Task:
Everything from the line that holds "-179,7 +179,6 @@" to the end of the entries below should be printed again, word for word, and nothing more.

Source data:
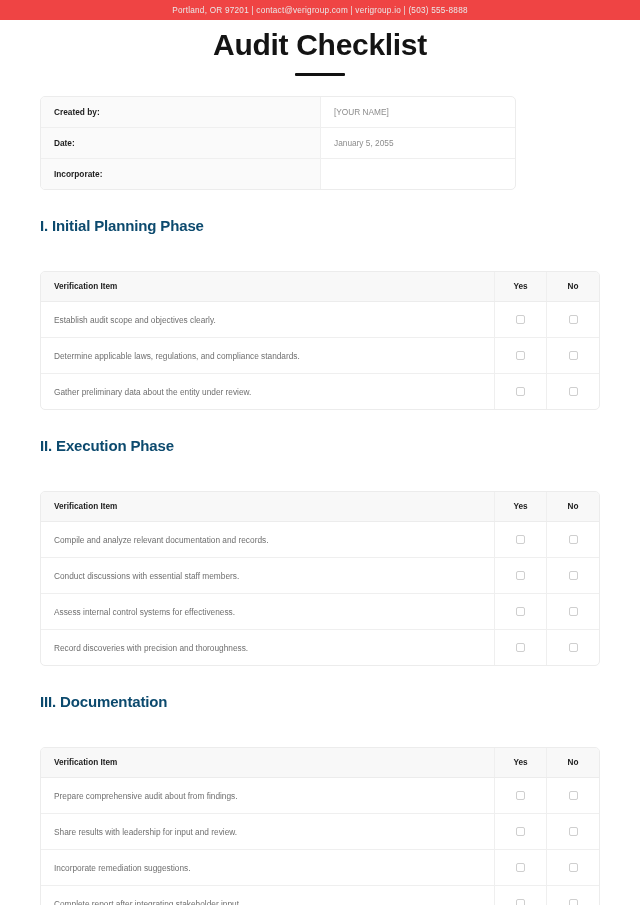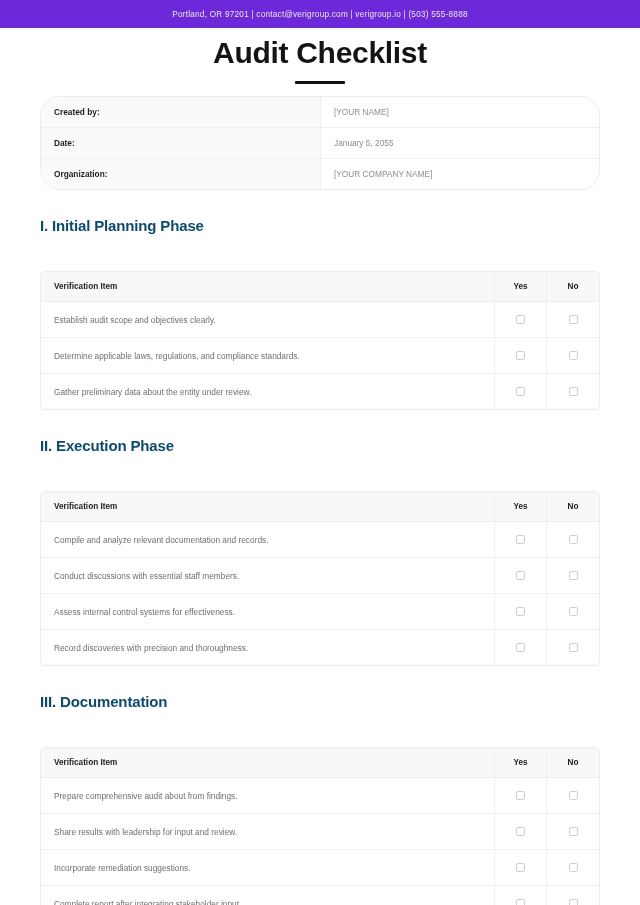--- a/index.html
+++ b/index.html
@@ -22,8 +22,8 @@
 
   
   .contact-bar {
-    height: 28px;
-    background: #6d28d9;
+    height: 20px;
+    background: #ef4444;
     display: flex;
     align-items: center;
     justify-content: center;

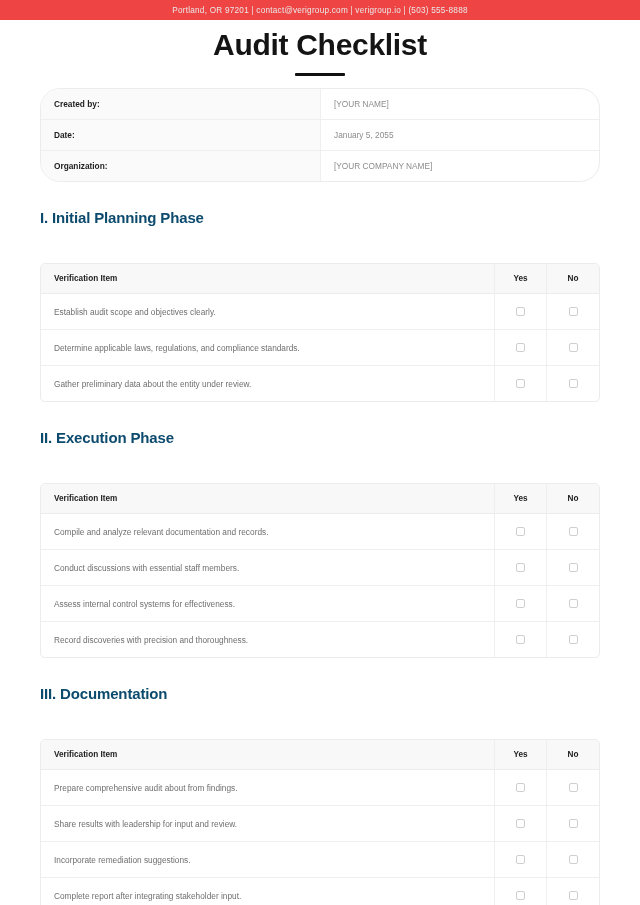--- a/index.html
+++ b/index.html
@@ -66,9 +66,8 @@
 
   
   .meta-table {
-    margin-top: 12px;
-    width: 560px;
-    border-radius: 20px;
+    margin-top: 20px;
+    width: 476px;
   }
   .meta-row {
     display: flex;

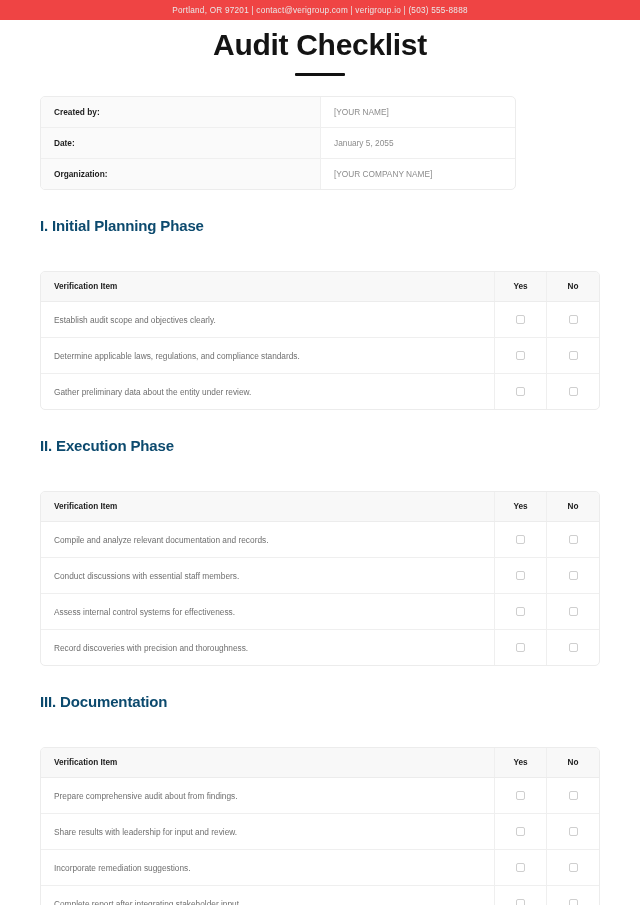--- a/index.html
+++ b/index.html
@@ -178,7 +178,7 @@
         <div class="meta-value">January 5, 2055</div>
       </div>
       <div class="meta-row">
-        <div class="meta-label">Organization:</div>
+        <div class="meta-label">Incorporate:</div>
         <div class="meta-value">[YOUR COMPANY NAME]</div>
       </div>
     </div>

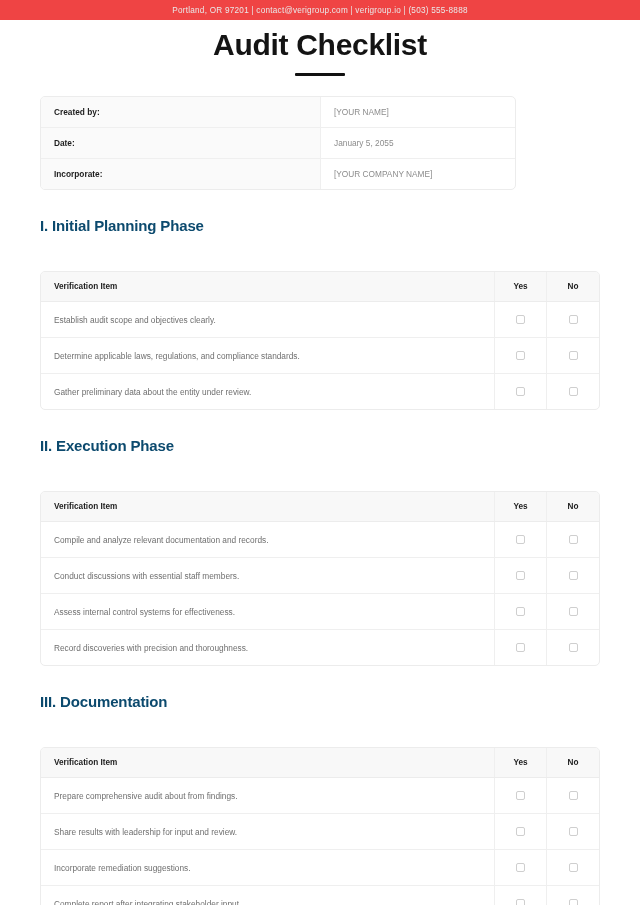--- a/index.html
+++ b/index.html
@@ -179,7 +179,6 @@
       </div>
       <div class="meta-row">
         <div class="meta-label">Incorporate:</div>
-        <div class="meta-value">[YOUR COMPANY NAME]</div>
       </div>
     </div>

Written answer:
@@ -179,7 +179,6 @@
       </div>
       <div class="meta-row">
         <div class="meta-label">Incorporate:</div>
-        <div class="meta-value">[YOUR COMPANY NAME]</div>
       </div>
     </div>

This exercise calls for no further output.